L’azienda ha in programma di rifornire i primi ristoranti fra tre anni e mezzo, quando la produzione funzionerà a pieno regime e le autorità per la sicurezza alimentare avranno concesso l’autorizzazione. E quando sarà chiaro quale nome dovrà comparire sul menù. Carne di laboratorio? Carne etica? Carne coltivata? O qualcosa di completamente diverso? Ma perché questi prodotti possano imporsi sul mercato è necessaria la complicità dei consumatori, senza i quali la “rivoluzione nel piatto” per contrastare la produzione e il consumo di carne che nuoce all’ambiente non è possibile. Insomma, quel che è raccontato dall’articolo è solo un piccolo assaggio di quello che potrà essere il nostro non lontano futuro alimentare.
Numeri e alternative
Anche perché oggi, al di là di tutto, nel consumo di carne si inserisce un fattore psicologico e sociale rilevante: la possibilità di consumare carne più volte la settimana costituisce un indice percepito di aver superato una certa soglia di povertà o di essere entrati in un’area di benessere che ci fa sentire mediamente abbienti. La carne è pertanto “simbolo di amorevolezza, di sincerità e tradizioni locali, ma anche di lusso”.
“La carne unisce le generazioni, e piace sempre, ieri come oggi”, chiosa Die Welt, che aggiunge anche: “Certo, l’ambiente e il clima starebbero meglio se si mangiasse meno carne. Ma questo argomento basta a convincere i carnivori? Non è forse vero che ogni partito politico che osa proporre delle limitazioni al consumo della carne perde migliaia di elettori? La rivoluzione della carne è solo l’idea fissa di una élite fuori dalla realtà?”
In verità bilanciare il regime alimentare, introducendo proteine alternative e limitando il consumo di carne, potrebbe consentire di ridurre drasticamente, di almeno un quarto, le emissioni di gas serra, e potrebbe al contempo ridurre del 5% le morti prevenibili ogni anno, con milioni di vite risparmiate.

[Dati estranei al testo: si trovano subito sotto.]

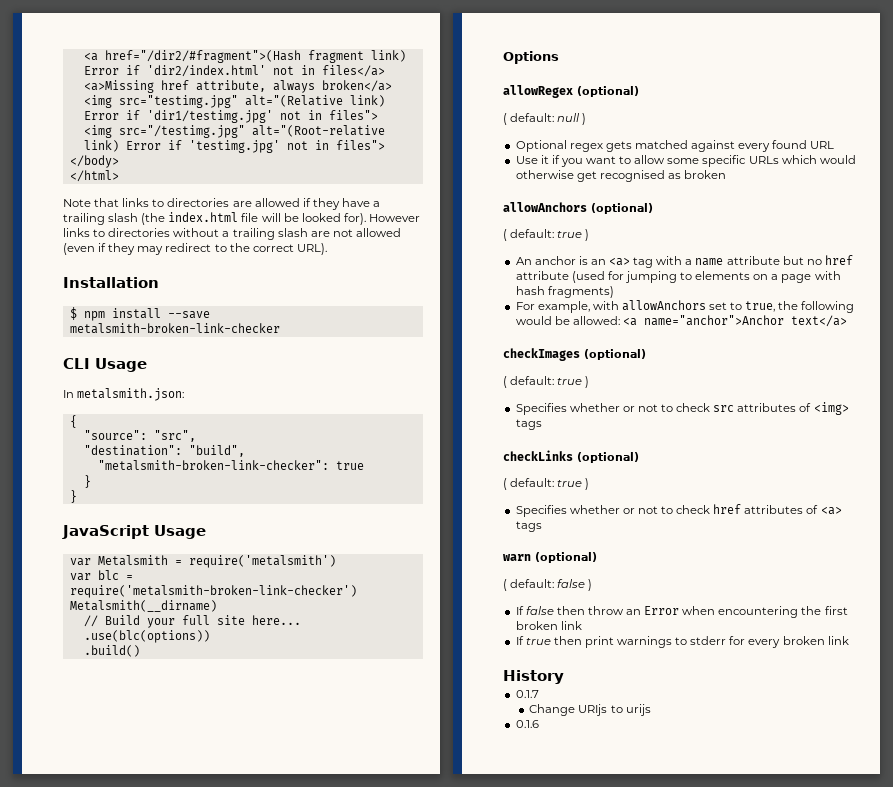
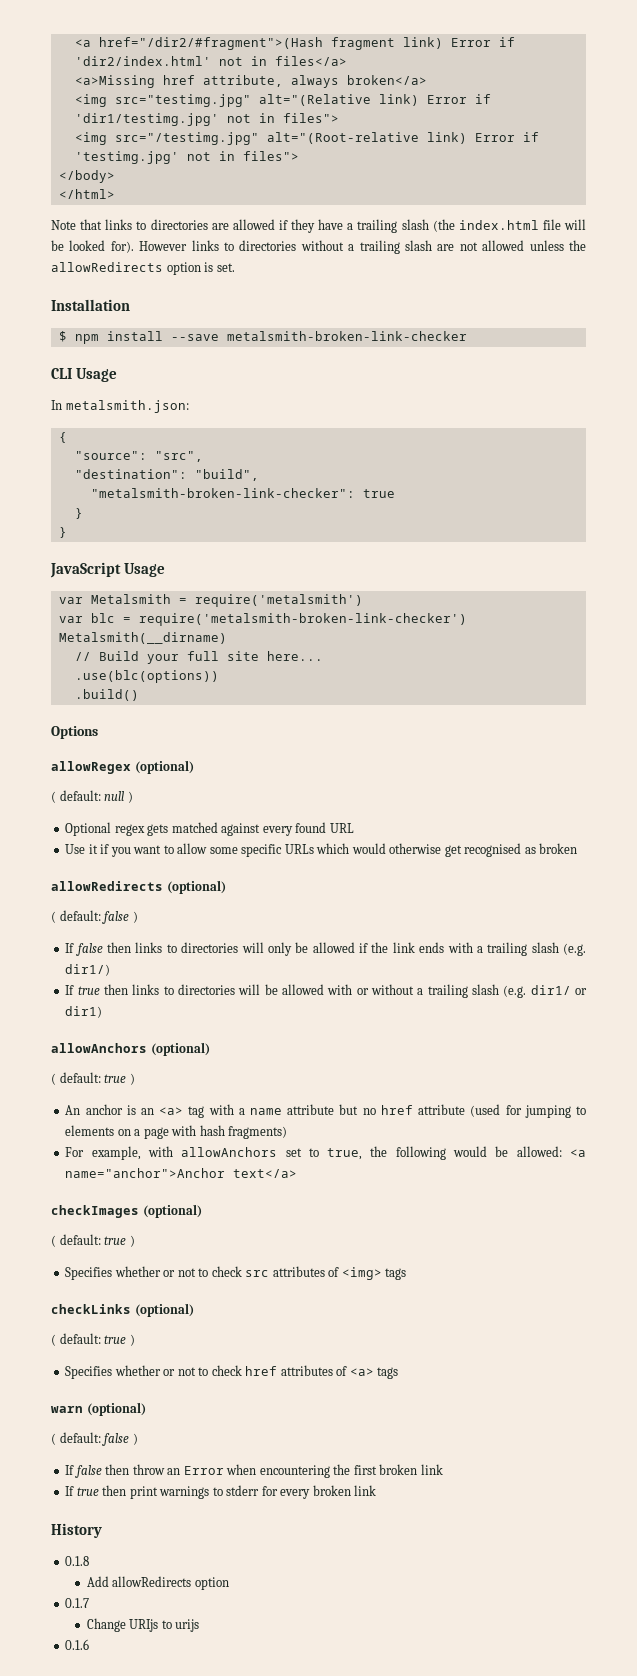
[63,243,327,255] (even if they may redirect to the correct URL). -> [529,240,586,251] [51,262,235,275] unless the allowRedirects option is set.
(727, 174) none -> [51,880,226,894] [51,910,138,924] [65,942,586,956] [65,964,111,976] [65,984,587,998] [65,1006,103,1018] // allowRedirects (optional) // ( default: false ) // If false then links to directories will only be allowed if the link ends with a trailing slash (e.g. dir1/) // If true then links to directories will be allowed with or without a trailing slash (e.g. dir1/ or dir1)
(564, 677) none -> [65,1556,90,1566] [86,1576,229,1590] // 0.1.8 // Add allowRedirects option

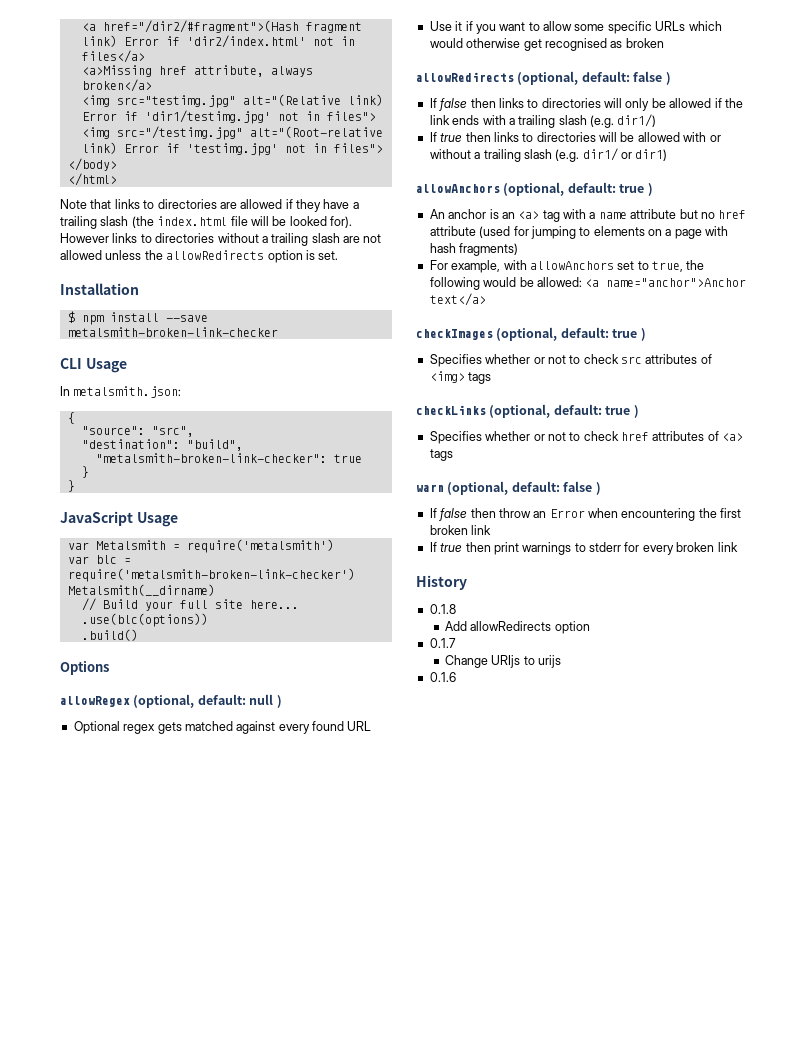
[134,760,194,774] [51,791,56,803] (optional) // ( -> [133,694,195,708] (optional,
[166,880,226,894] [51,911,56,923] (optional) // ( -> [517,71,579,85] (optional,
[150,1042,210,1056] [51,1073,56,1085] (optional) // ( -> [503,182,565,196] (optional,
[142,1204,202,1218] [51,1235,56,1247] (optional) // ( -> [496,327,558,341] (optional,
[134,1303,194,1317] [51,1334,56,1346] (optional) // ( -> [489,404,551,418] (optional,
[86,1402,146,1416] [51,1433,56,1445] (optional) // ( -> [447,481,509,495] (optional,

È questo infatti lo scenario che è emerso da uno studio del World Economic Forum lo scorso gennaio, il quale dimostra come il bilanciamento del consumo di carni con fonti proteiche alternative può portare a benefici significativi sia per la salute umana sia per l'ambiente.
E dal punto di vista economico, per il momento il business della carne di sintesi è stimato in crescita del 40% nei prossimi cinque anni, e con un giro d'affari di 6 miliardi di dollari, anche se a frenarlo restano i costi, sia pure in calo, ma ancora veramente impossibili per un consumatore medio: se nel 2013 il costo per un Kg di carne sintetica era di 3.500 dollari, oggi è sceso a 700 dollari. Ma si stima comunque che anche quando verrà prodotta su larga scala, costerà intorno ai 60-70 euro al kg.
Ma al di là del fatto che si tratti di una tendenza destinata ad affermarsi più o meno nel tempo, di sicuro la produzione di carne sintetica o della carne del futuro inaugurerà e segnerà anche una sicura nuova frontiera del gusto. E dei gusti in cucina.